Problem/Motivation
The entity reference form element assumes that either numeric "\d" or string ids "\w" are used.
(See \Drupal\Core\Entity\Element\EntityAutocomplete::extractEntityIdFromAutocompleteInput)
This does not cover the use case where for instance URIs are used as ids (specifically entities in a triple store database), or any other ID scheme where special characters are used.
Proposed resolution
The reference element should not make assumptions on the format of the referenced ID. For the moment we should still disallow the usage of parentheses in the ID otherwise the field widget will not be able to extract the ID from the value. This case is handled in #2520416: Autocomplete node ID numbers are confusing, only display when required.
Remaining tasks
Review + commit.
User interface changes
None.
API changes
None.
Data model changes
None.
Original report by sandervd:
The entity reference form element assumes that either numeric "\d" or string ids "\w" are used.
(See \Drupal\Core\Entity\Element\EntityAutocomplete::extractEntityIdFromAutocompleteInput)
This does not cover the use case where for instance URIs are used as ids (specifically entities in a triple store database).
Attached patch adds support for URIs, but I think the whole way of determining the allowed format should be reconsidered.
The reference element should not make assumptions on the format of the referenced id, this could be delegated to the referenced entity class.
Comment | File | Size | Author |
---|---|---|---|
#21 | interdiff.txt | 750 bytes | claudiu.cristea |
#21 | 2756401-21.patch | 5.04 KB | claudiu.cristea |
#11 | 2756401-11-test-only.patch | 3.97 KB | pfrenssen |
Comments
Comment #2
sandervd CreditAttribution: sandervd commentedComment #3
sandervd CreditAttribution: sandervd commentedComment #4
sandervd CreditAttribution: sandervd commentedComment #6
gielfeldt CreditAttribution: gielfeldt commentedI agree that it might be too strict. Menu names as well are susceptible to this error, since they can use hyphens instead underscores in their machine names. Here's a patch, which makes the extraction a lot less strict.
Comment #7
dawehnerYeah, let's be honest about the tests :)
Comment #8
pfrenssenAs per Allowed changes during the Drupal 8 release cycle, since this is a non-disruptive bug fix this may be filed against 8.1.x.

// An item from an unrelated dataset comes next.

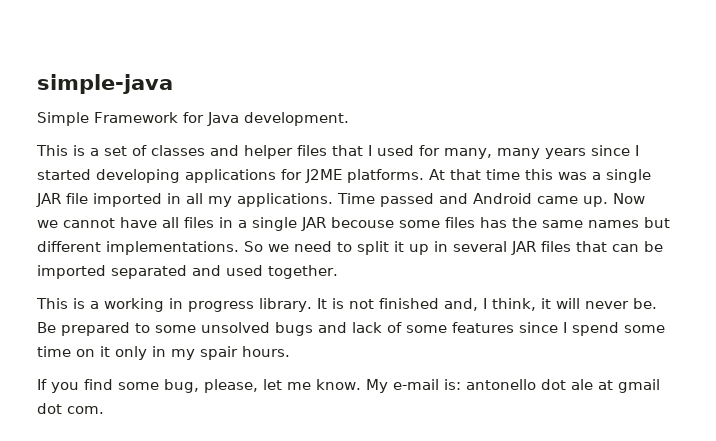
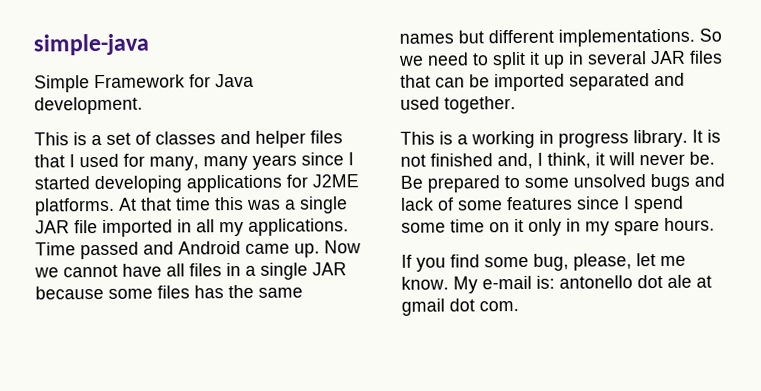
[331,217,394,228] becouse -> [35,285,104,300] because
[200,346,238,360] spair -> [614,220,660,236] spare

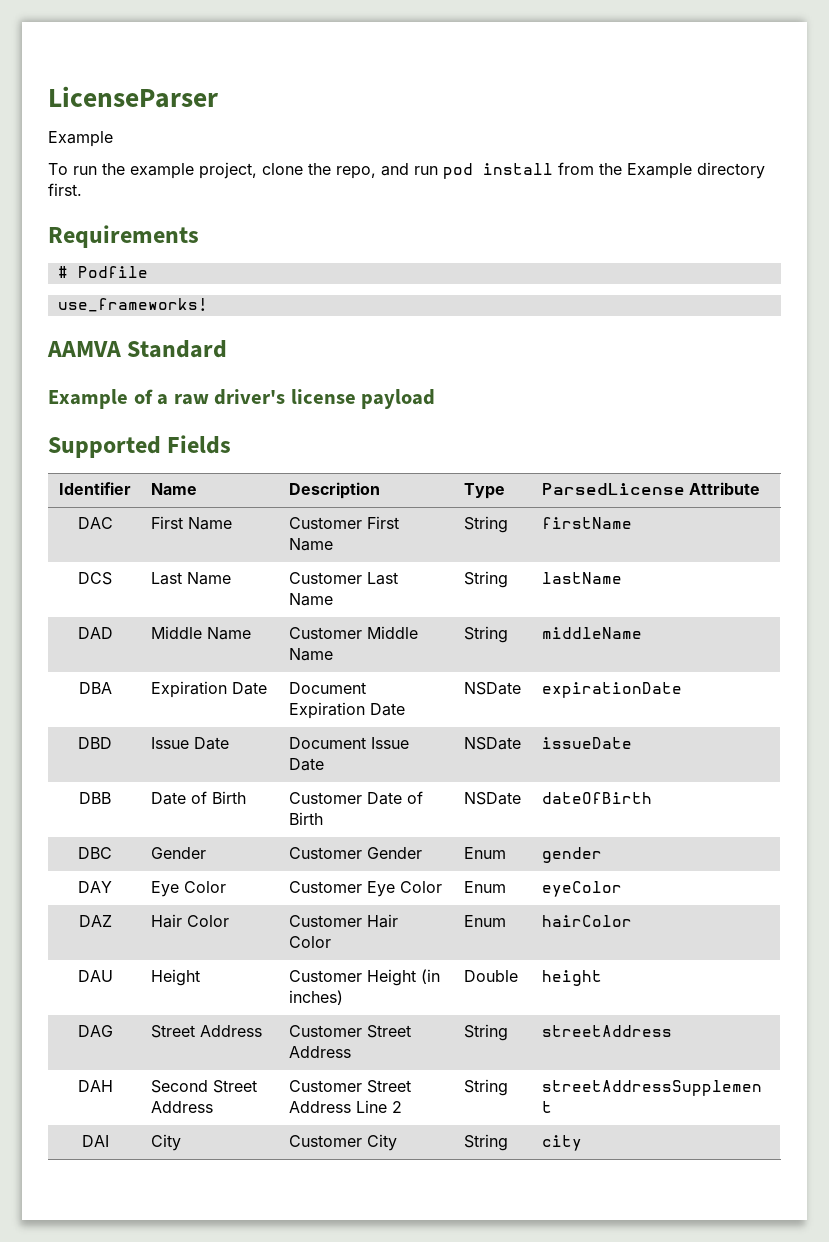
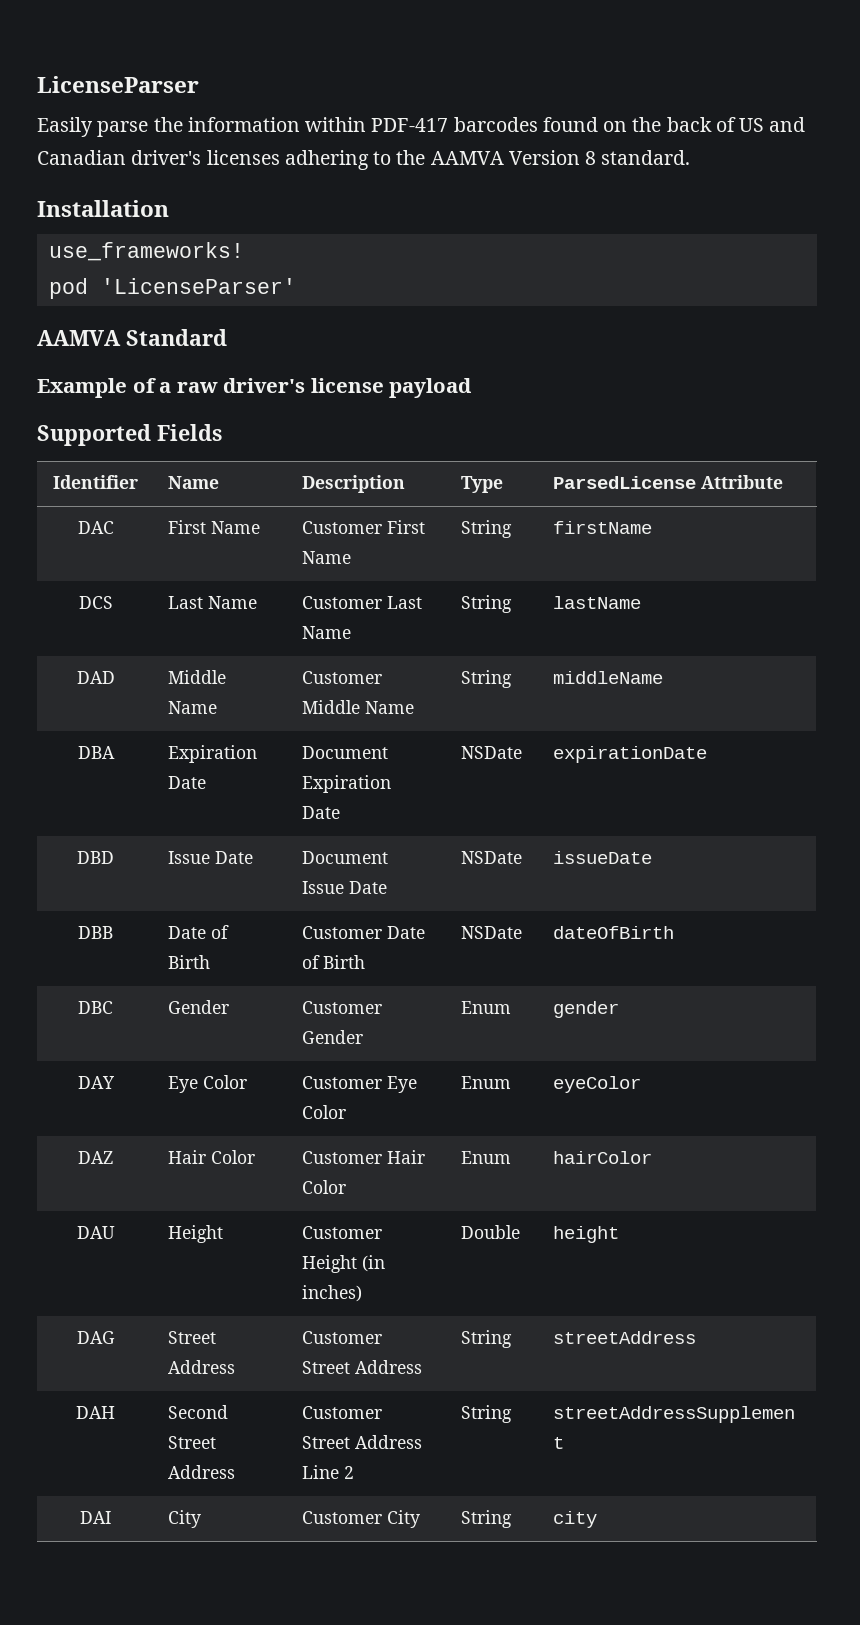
[48,131,113,147] [48,162,765,179] [48,183,82,196] [48,225,199,248] [57,266,148,278] Example // To run the example project, clone the repo, and run pod install from the Example directory first. // Requirements // # Podfile -> [37,117,806,137] [37,150,691,170] [37,200,169,217] Easily parse the information within PDF-417 barcodes found on the back of US and Canadian driver's licenses adhering to the AAMVA Version 8 standard. // Installation
(208, 305) none -> [48,278,296,299] // pod 'LicenseParser'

The patch from #6 relaxes the validation of IDs, but still rejects IDs that contain parentheses. This is intended to make sure the IDs can still be recognized by the current implementation of the entity reference field widget which puts the ID between parenthesis. This is not ideal, since it is legal for an entity ID to contain parentheses. This is out of scope for this issue though, this is being handled in #2520416: Autocomplete node ID numbers are confusing, only display when required. Let's add a line of documentation explaining why we are doing this for now, and a link to the issue.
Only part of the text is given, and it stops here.